I’m not a big fan of the “loving family” idea—blood is an accident of birth and there are plenty of interactions within families including mine that are not conducive to recovery (if only 3 teenagers letting me have no peace just from daily acitivities in a small house from 6 AM to 11 PM). So I do not see “family time” as necessarily helpful for a concussion. Nor do family members necessarily have ny concption of what it is like to deal with a concussion, starting with emotional fragility and stress from even simple things, like a vaccuum cleaner.

Indeed it was not particularly restful in visiting my father, if only because of needing and wanting to interact during the visist, which is demanding at the tail-end of the acute phase, taking energy and taking up hours that I ought to have taken a nap instead. But when visiting family, you visit right? Wrong idea for a concussion, in general, methinks—too much demanding interaction which for a concussed brain take energy.

I need/needed the peace of the outdoors and 1 on 1 with no schedule.

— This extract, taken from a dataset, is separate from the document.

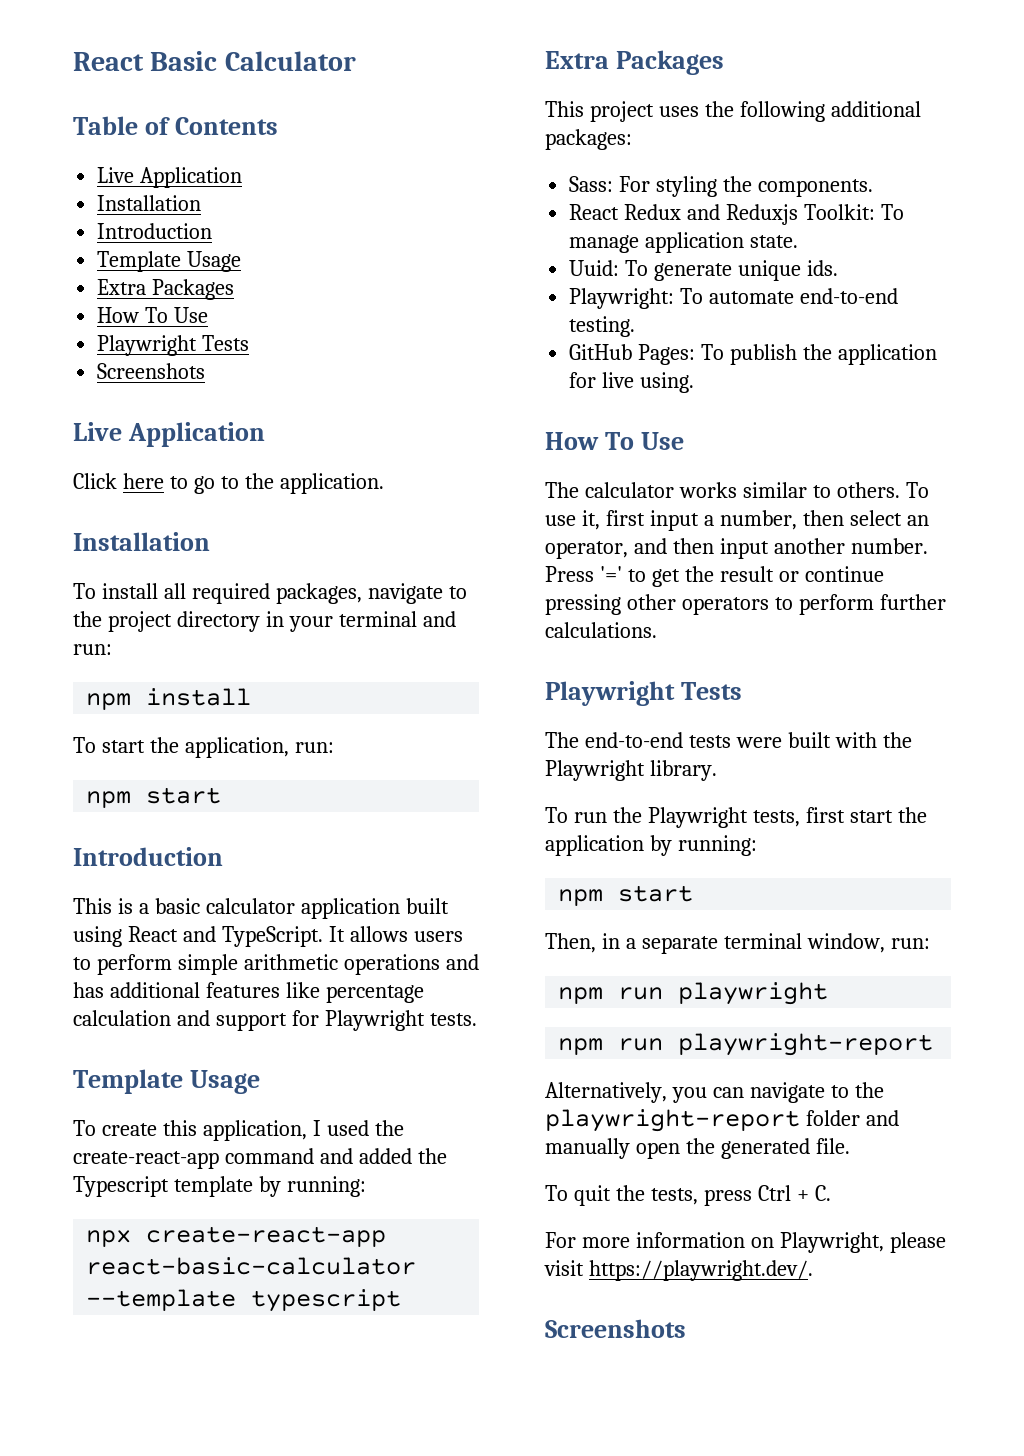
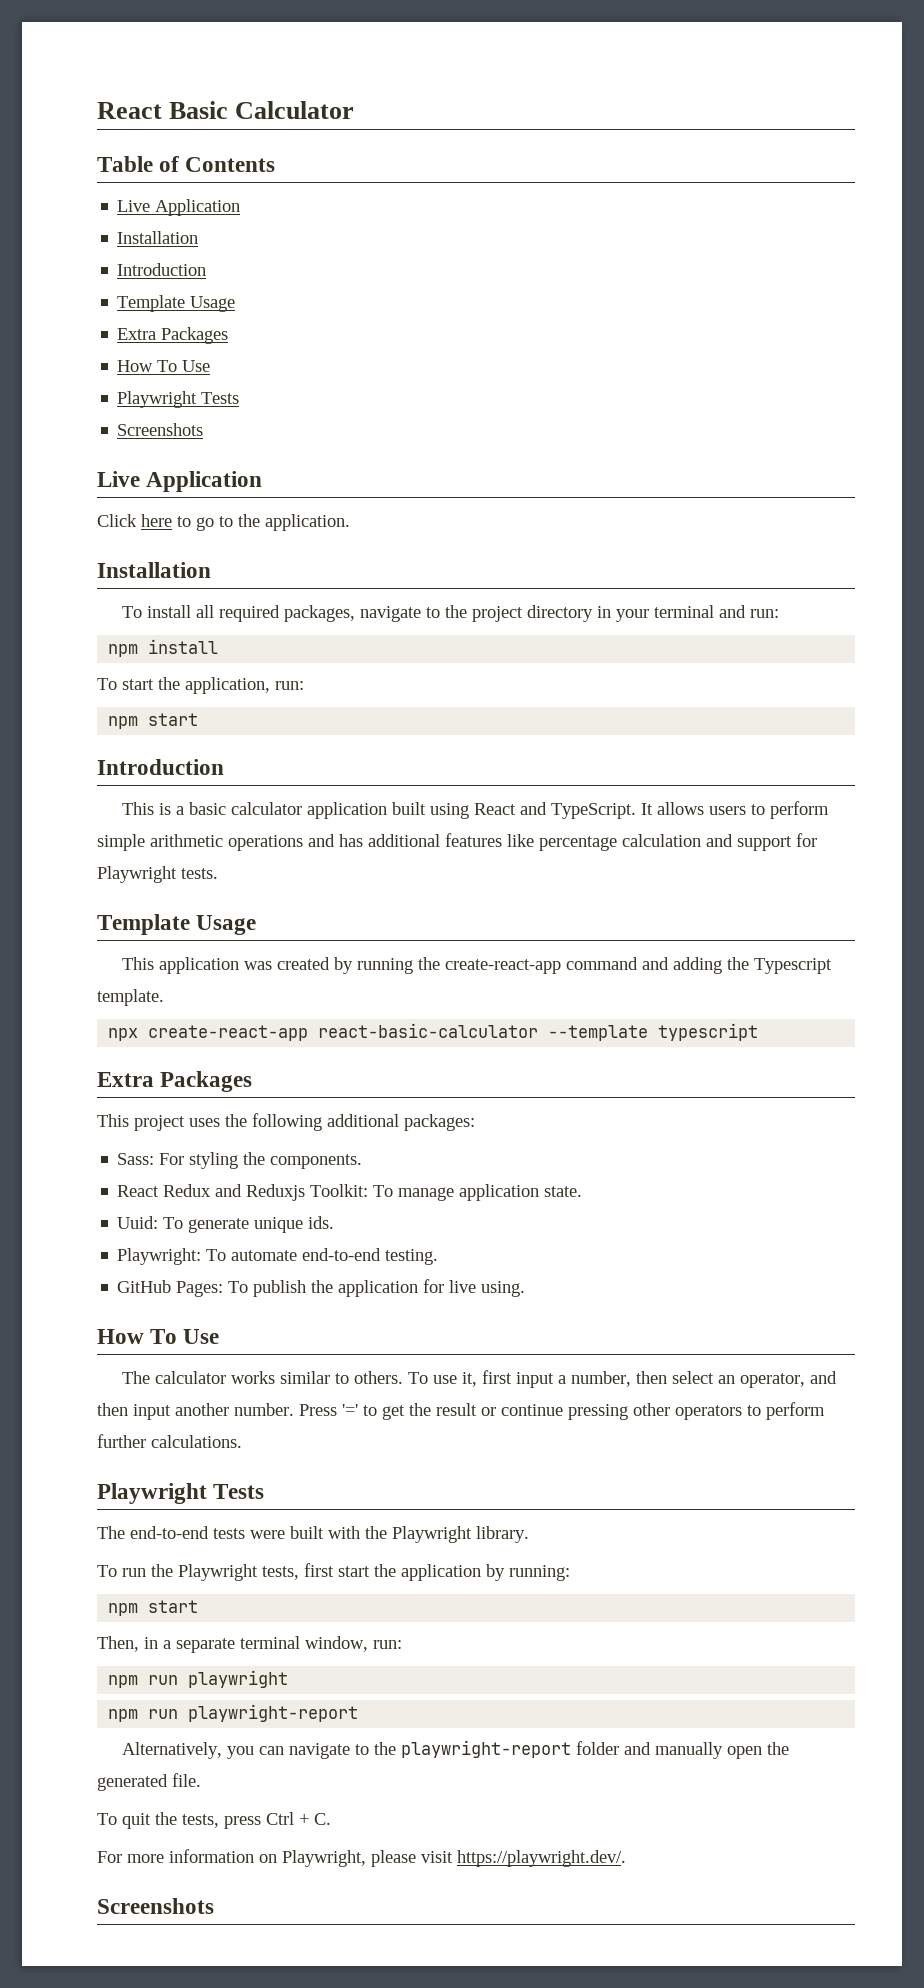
- To create this application, I used the create-react-app command and added the Typescript template by running:
+ This application was created by running the create-react-app command and adding the Typescript template.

As an example of something suitable: I love my daughters and I enjoy showing them things I enjoy where there is peace and quiet and no particular schedule to cause stress or strain. Here I am with my eldest. My advice to concussion victimes once they are past the acute phase and can safely travel (by car): go camping in car or tent or adventure van where there is no TV or newspapers, no people and only the sounds of the wind and birds. This will go a long way towards healing your brain and outlook and spirit. Indeed, quiet experience in nature is scientifically proven to reduce stress, and stress is like poison for a concussed brain.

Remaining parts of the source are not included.